Little is known about the precise circumstances under which the composer wrote this trio. Martin Harlow in his thesis points out that the composer listed the work as being composed in 1809 in Bonn in his thematic catalog, while Bert Hagels, in the liner notes to the cpo recording states that he believes the work was composed in Aachen about a year later.
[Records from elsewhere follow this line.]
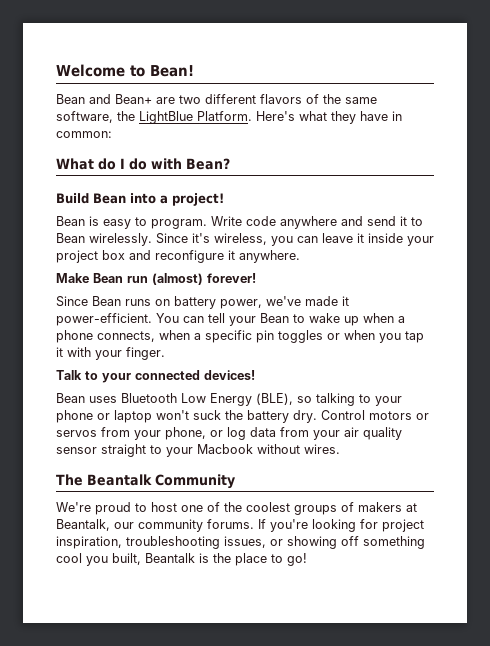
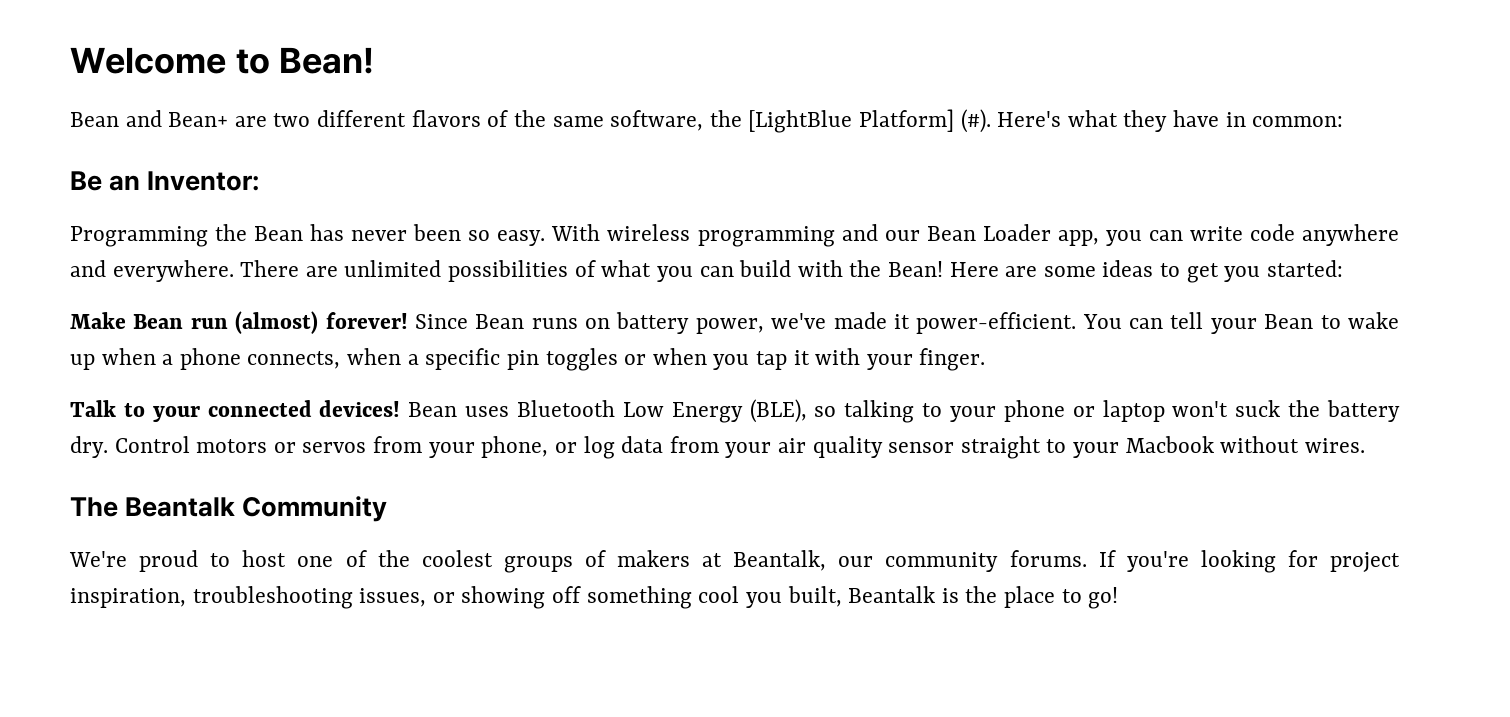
[139,111,252,124] LightBlue Platform. -> [748,109,991,133] [LightBlue Platform] (#).
[56,158,230,170] [56,193,224,206] [56,216,423,229] [56,233,434,246] [56,250,300,263] What do I do with Bean? // Build Bean into a project! // Bean is easy to program. Write code anywhere and send it to Bean wirelessly. Since it's wireless, you can leave it inside your project box and reconfigure it anywhere. -> [70,171,260,191] [70,224,1399,247] [70,260,1343,283] Be an Inventor: // Programming the Bean has never been so easy. With wireless programming and our Bean Loader app, you can write code anywhere and everywhere. There are unlimited possibilities of what you can build with the Bean! Here are some ideas to get you started:
(256, 278) // -> (408, 320) none
(255, 375) // -> (401, 408) none

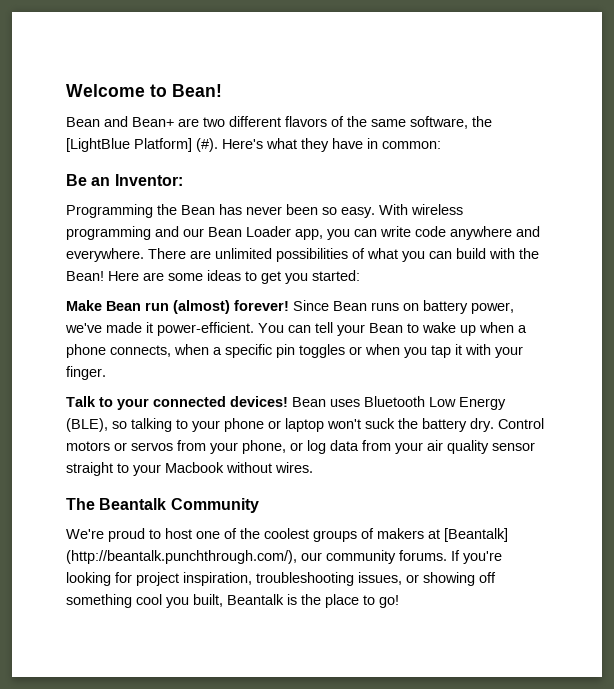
[733,550,827,571] Beantalk, -> [444,528,508,542] [66,550,297,564] [Beantalk] (http://beantalk.punchthrough.com/),

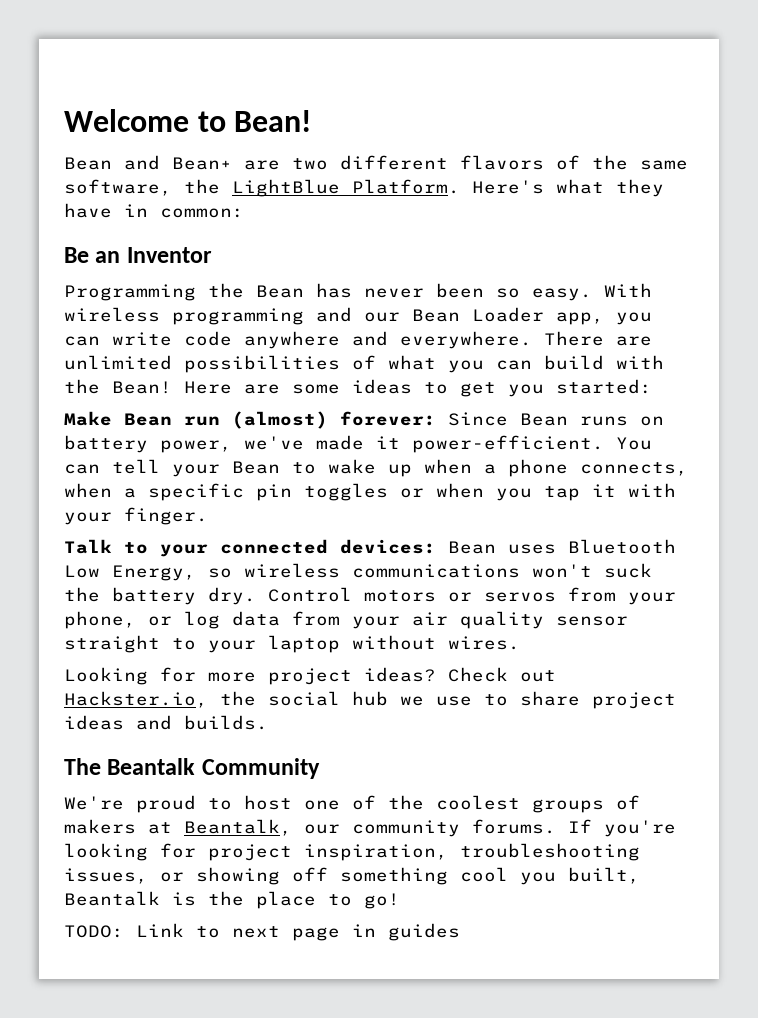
[66,138,218,152] [LightBlue Platform] (#). -> [232,179,460,197] LightBlue Platform.
[114,174,183,186] Inventor: -> [126,247,212,263] Inventor
[234,300,289,311] forever! -> [340,411,436,426] forever:
[230,396,288,407] devices! -> [340,539,436,554] devices:
[459,397,506,410] [66,418,324,432] Energy (BLE), so talking to your phone or laptop -> [112,563,520,581] Energy, so wireless communications
[165,462,224,473] Macbook -> [268,635,340,653] laptop
(313, 467) none -> [64,667,556,685] [64,691,676,709] [64,715,268,730] // Looking for more project ideas? Check out Hackster.io, the social hub we use to share project ideas and builds.
[444,528,508,542] [66,550,297,564] [Beantalk] (http://beantalk.punchthrough.com/), -> [184,819,292,836] Beantalk,
(399, 601) none -> [64,923,460,941] // TODO: Link to next page in guides

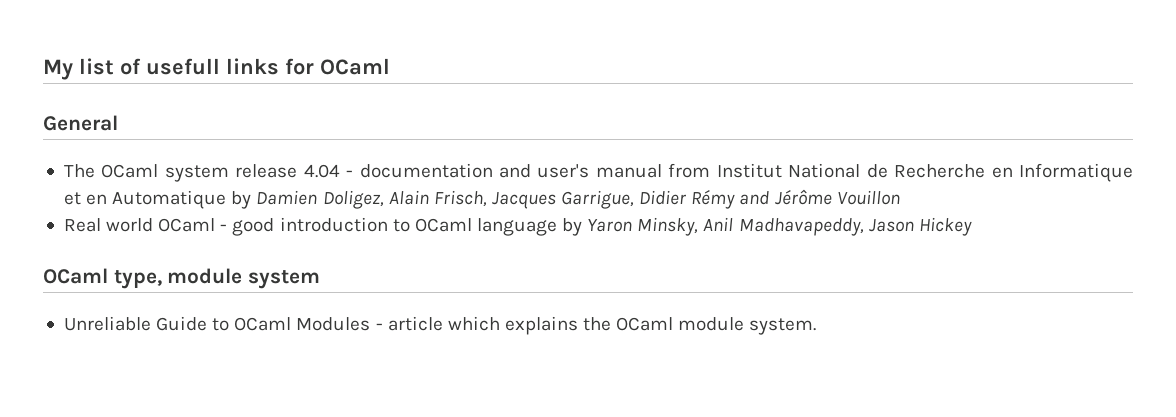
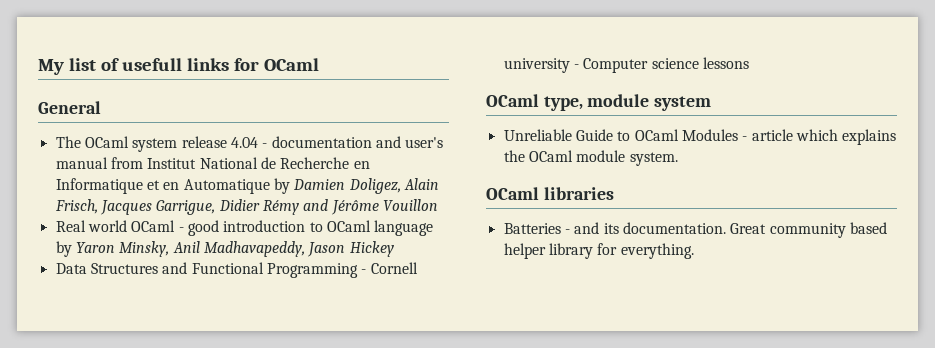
(972, 226) none -> [55,262,418,278] [503,57,749,73] // Data Structures and Functional Programming - Cornell university - Computer science lessons
(817, 326) none -> [486,187,614,200] [503,222,887,238] [503,243,694,259] // OCaml libraries // Batteries - and its documentation. Great community based helper library for everything.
The publication of the work in 1811 by Simrock is well documented, but there is no surviving documentation relating to the first performance of the work. The publication history of the work, which shows that the work was printed multiple times, suggests that the work was well received.

==Instrumentation==

The Trio is scored for piano, clarinet (or violin) and cello.

==Structure==

The composition is in four movements:

Hagels points out in his liner notes that, while using the instrumentation and key of Beethoven's Op. 11 Trio, the structure of Ries's Op. 28 Trio makes use of a four-movement plan similar to the older composer's Op. 1 Piano Trios or the Op. 9 String Trios. Both Harlow and Robert Silvertrust state that, in this work, Ries managed to compose a work that was not a chamber concerto for piano but true chamber music, where all three instruments share in the thematic material. Harlow speculates that in the case of the cello, this may have been due to the influence of cellist Bernhard Romberg, a former teacher and dedicatee of Ries's Opp.20 and 21 cello sonatas. Both authors agree, however, that at one point in the work the piano becomes dominant. Silvertrust believed this moment occurs in the Adagio movement, where the piano states the theme for the cello to repeat. Harlow believes that this moment lies in the last movement, where the piano is given virtuoso passagework causing it to overshadow the other instruments.